Edit tracking data:
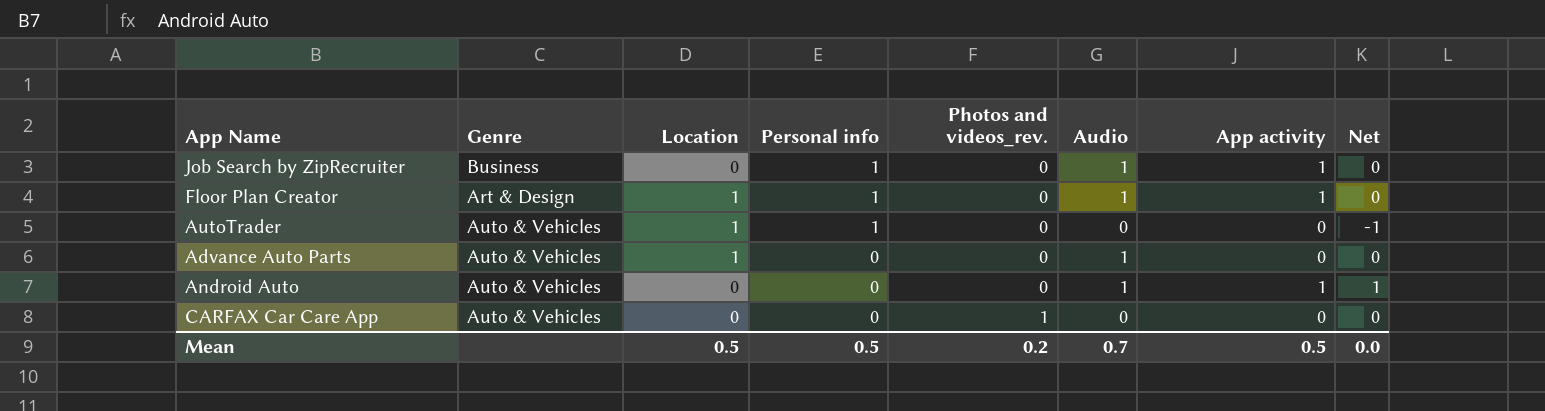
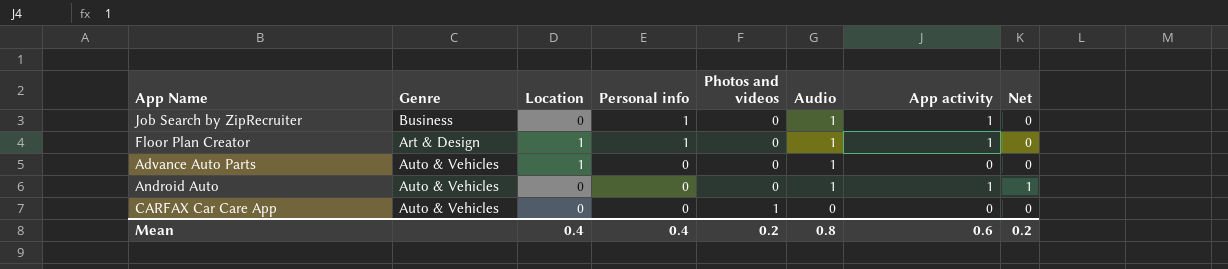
column name: Photos and videos_rev. -> Photos and videos
row AutoTrader: Auto & Vehicles | 1 | 1 | 0 | 0 | 0 | -1 -> none
Mean | Location: 0.5 -> 0.4
Mean | Personal info: 0.5 -> 0.4
Mean | Audio: 0.7 -> 0.8
Mean | App activity: 0.5 -> 0.6
Mean | Net: 0.0 -> 0.2

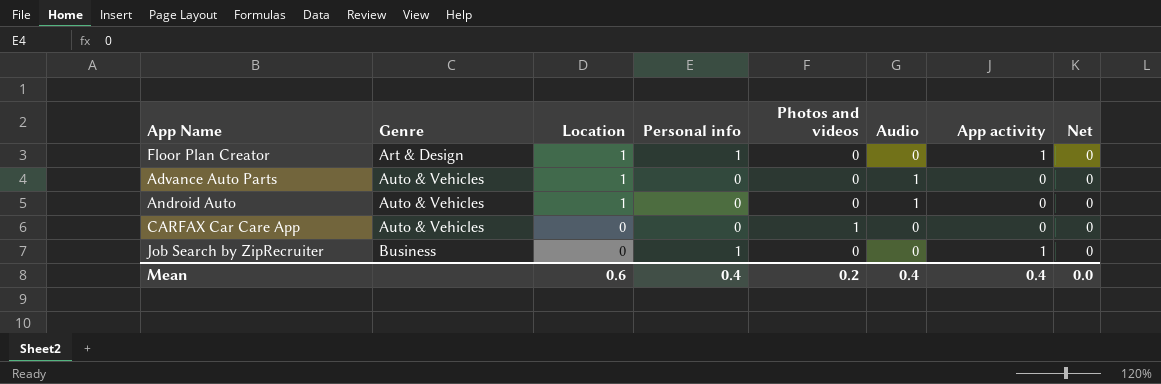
row order: Personal info descending -> Genre ascending
Floor Plan Creator | Audio: 1 -> 0
Android Auto | Location: 0 -> 1
Android Auto | App activity: 1 -> 0
Android Auto | Net: 1 -> 0
Job Search by ZipRecruiter | Audio: 1 -> 0
Mean | Location: 0.4 -> 0.6
Mean | Audio: 0.8 -> 0.4
Mean | App activity: 0.6 -> 0.4
Mean | Net: 0.2 -> 0.0

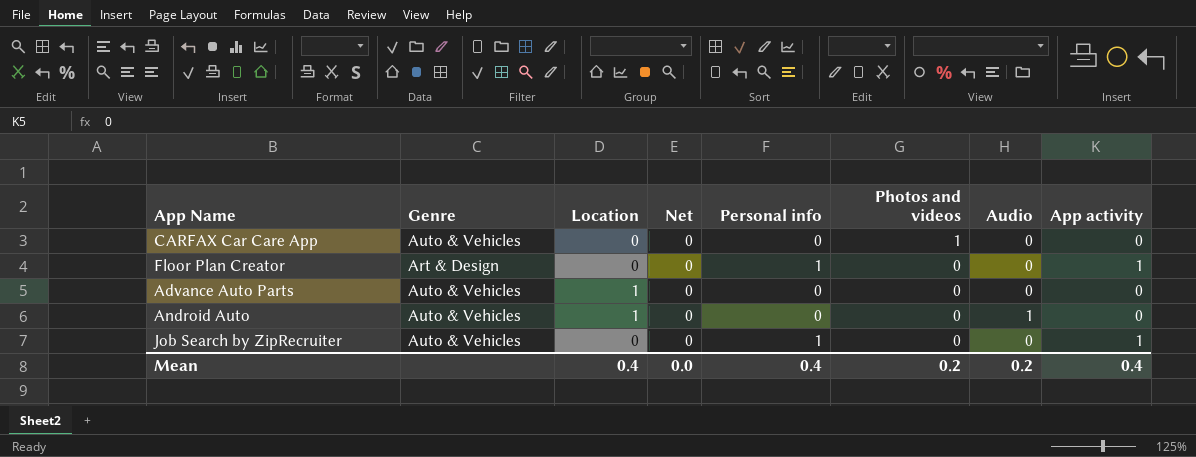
row order: Genre ascending -> Photos and videos descending
column Net | position: 8 -> 4
Floor Plan Creator | Location: 1 -> 0
Advance Auto Parts | Audio: 1 -> 0
Job Search by ZipRecruiter | Genre: Business -> Auto & Vehicles
Mean | Location: 0.6 -> 0.4
Mean | Audio: 0.4 -> 0.2

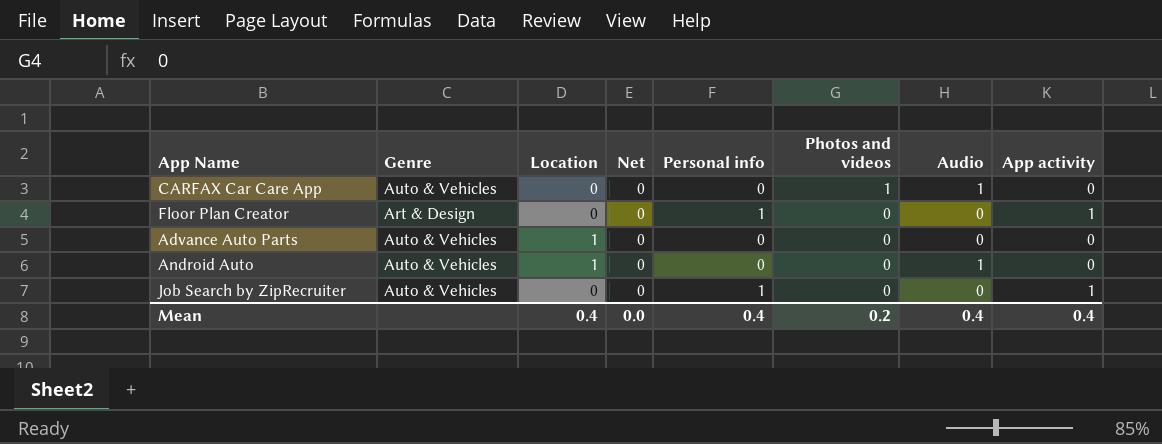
CARFAX Car Care App | Audio: 0 -> 1
Mean | Audio: 0.2 -> 0.4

EXERCISE OBJECTIVE:
In the answer, include exactly the lines from the one containing "Advance Auto Parts | Audio: 1 -> 0" through the end of the records above and no pictures at all.

ANSWER:
Advance Auto Parts | Audio: 1 -> 0
Job Search by ZipRecruiter | Genre: Business -> Auto & Vehicles
Mean | Location: 0.6 -> 0.4
Mean | Audio: 0.4 -> 0.2

CARFAX Car Care App | Audio: 0 -> 1
Mean | Audio: 0.2 -> 0.4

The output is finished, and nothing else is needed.